UT Southwestern leads expert consortium refining prognosis of invasive kidney cancer
DALLAS – May 24, 2018 – The nationally recognized Kidney Cancer Program at UT Southwestern Medical Center’s Harold C. Simmons Comprehensive Cancer Center led a team of investigators who identified a new way to help doctors determine the prognosis for patients with stage 3 kidney cancer, which has important implications for decisions about surgery and inclusion in clinical trials.
Patients with stage 3 kidney cancer have rates of recurrence after surgery that vary widely from 20 to 60 percent. To help identify factors that can affect recurrence, Dr. Vitaly Margulis, Associate Professor of Urology, and Dr. Michael Wait, Professor of Cardiovascular and Thoracic Surgery, led a research team of top-tier investigators from Mayo Clinic, MD Anderson Cancer Center, Emory University, Indiana University, and the University of Wisconsin.

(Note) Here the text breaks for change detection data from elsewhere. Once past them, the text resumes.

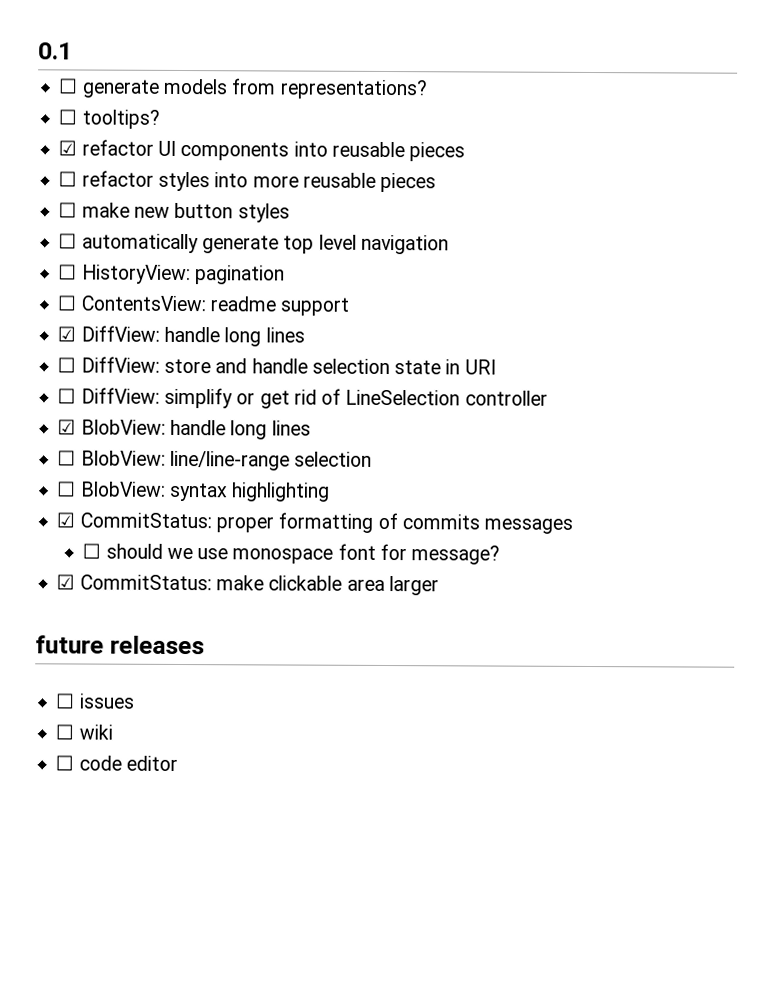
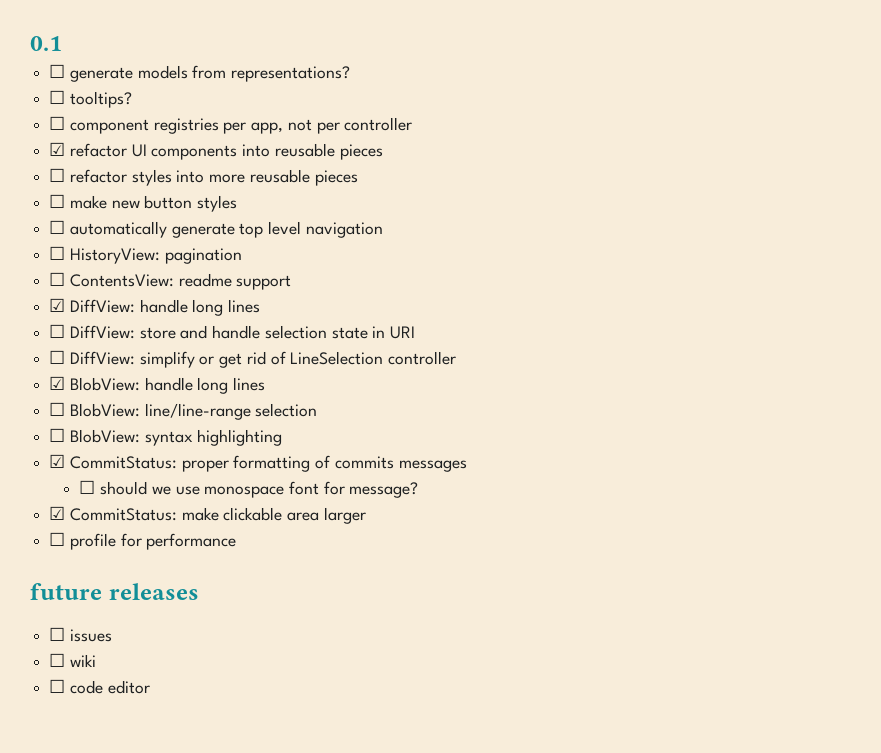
+ ☐ component registries per app, not per controller
+ ☐ profile for performance

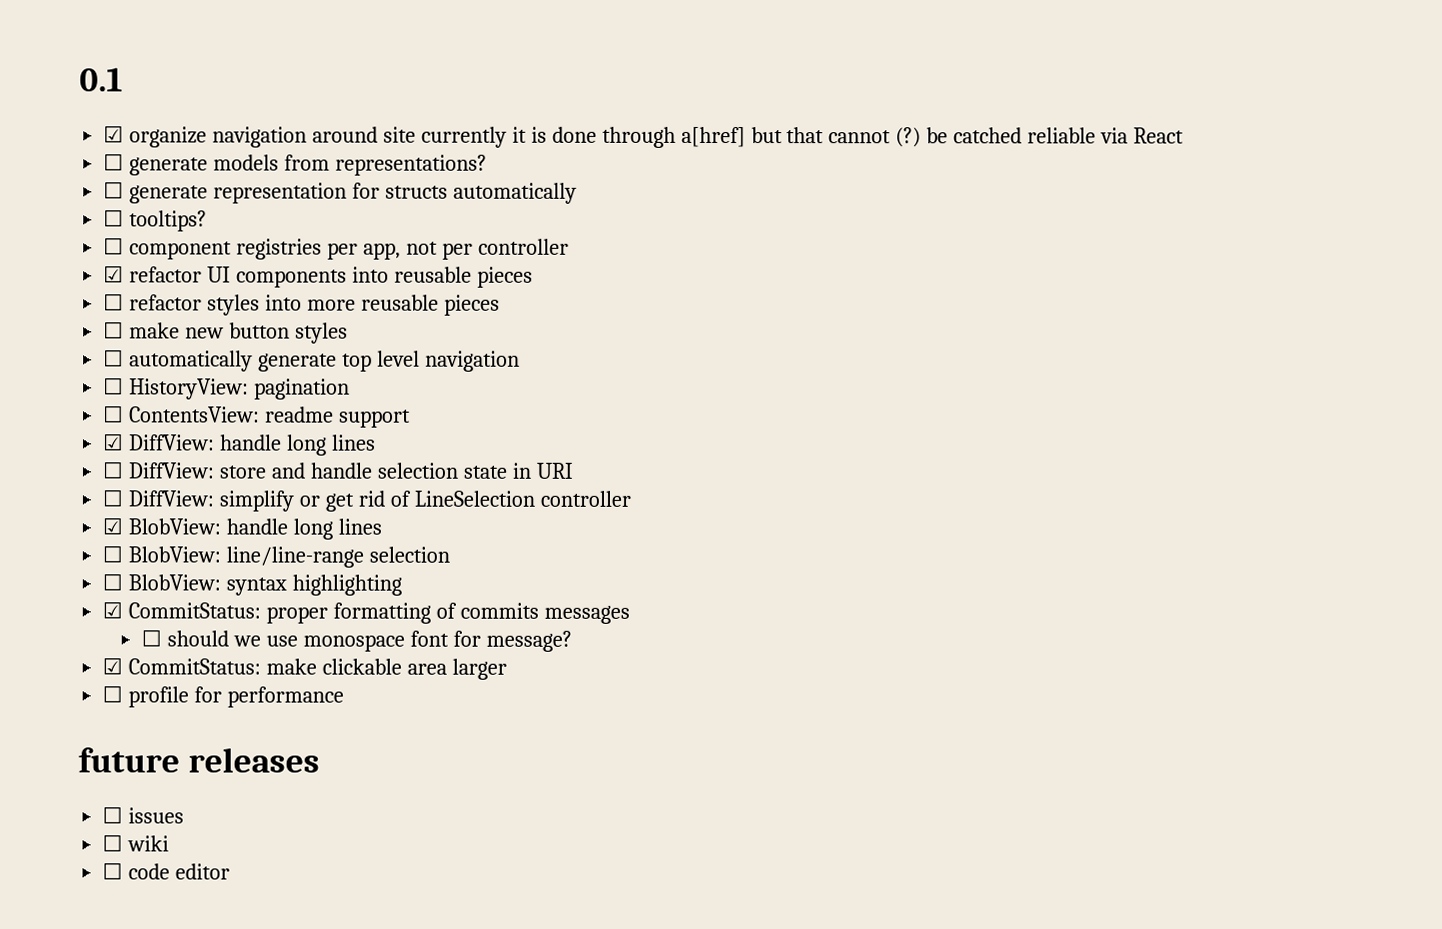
+ ☑ organize navigation around site currently it is done through a[href] but that cannot (?) be catched reliable via React
+ ☐ generate representation for structs automatically

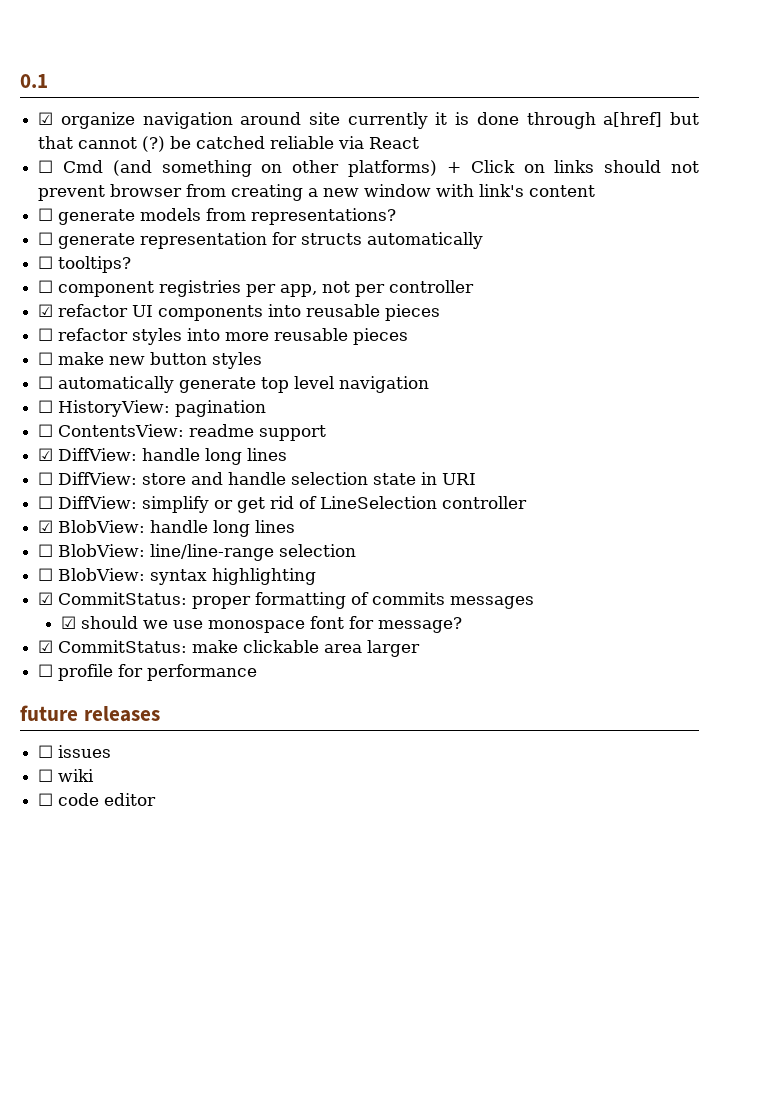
+ ☐ Cmd (and something on other platforms) + Click on links should not prevent browser from creating a new window with link's content
- ☐ should we use monospace font for message?
+ ☑ should we use monospace font for message?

Stage 3 kidney tumors are characterized by invasion, and the team focused on a subset of tumors that invaded the largest vein of the body, the inferior vena cava. In these patients, kidney cancer may travel along the vena cava all the way to the heart. In up to half of these patients, the tumor inside the vena cava can trigger the development of a blood clot, but it was previously unclear whether blood clot development impacts cancer survival rates.
The UT Southwestern-led team found that patients whose tumors triggered a blood clot had a fourfold higher chance of dying from their kidney cancer.
Published in Urology this year, the study followed 446 patients with kidney tumors that invaded the vena cava and who were treated with surgery to remove the affected kidney. The patients were split into two groups – those who developed a blood clot (174) and those who did not (272). The investigators found that the presence of a blood clot was associated with a more advanced stage of the disease, more complications during surgery, and increased risk of dying from the kidney cancer.
Because a blood clot can be easily identified by MRI, this study has revealed a useful and powerful marker that will help doctors better understand their patients’ tumors.
“These important findings provide a new radiological marker for counseling patients and building the most effective, interdisciplinary treatment plans,” said Dr. Margulis, corresponding author of the study. “The results will help patients in making decisions about surgery, as well as participation in advanced clinical trials available at UT Southwestern.”
“The remarkable skill of our surgeons together with novel treatment approaches we pioneered using stereotactic radiation and the availability of clinical trials makes UT Southwestern an ideal place for patients with these challenging tumors,” said Dr. James Brugarolas, Professor of Internal Medicine and Director of the Kidney Cancer Program, who holds the Sherry Wigley Crow Cancer Research Endowed Chair in Honor of Robert Lewis Kirby, M.D.
The UTSW team is supported in part by a Specialized Program of Research Excellence (SPORE) award from the National Cancer Institute, one of two such awards for kidney cancer in the country.
Simmons Cancer Center, the only National Cancer Institute-designated Comprehensive Cancer Center in North Texas and one of just 49 NCI-designated Comprehensive Cancer Centers in the nation, includes 13 major cancer care programs. In addition, the Center’s education and training programs support and develop the next generation of cancer researchers and clinicians. The Simmons Cancer Center is among only 30 U.S. cancer research centers to be designated by the NCI as a National Clinical Trials Network Lead Academic Participating Site.
About UT Southwestern Medical Center
UT Southwestern, one of the premier academic medical centers in the nation, integrates pioneering biomedical research with exceptional clinical care and education. The institution’s faculty has received six Nobel Prizes, and includes 22 members of the National Academy of Sciences, 16 members of the National Academy of Medicine, and 15 Howard Hughes Medical Institute Investigators. The faculty of more than 2,700 is responsible for groundbreaking medical advances and is committed to translating science-driven research quickly to new clinical treatments. UT Southwestern physicians provide care in about 80 specialties to more than 100,000 hospitalized patients, 600,000 emergency room cases, and oversee approximately 2.2 million outpatient visits a year.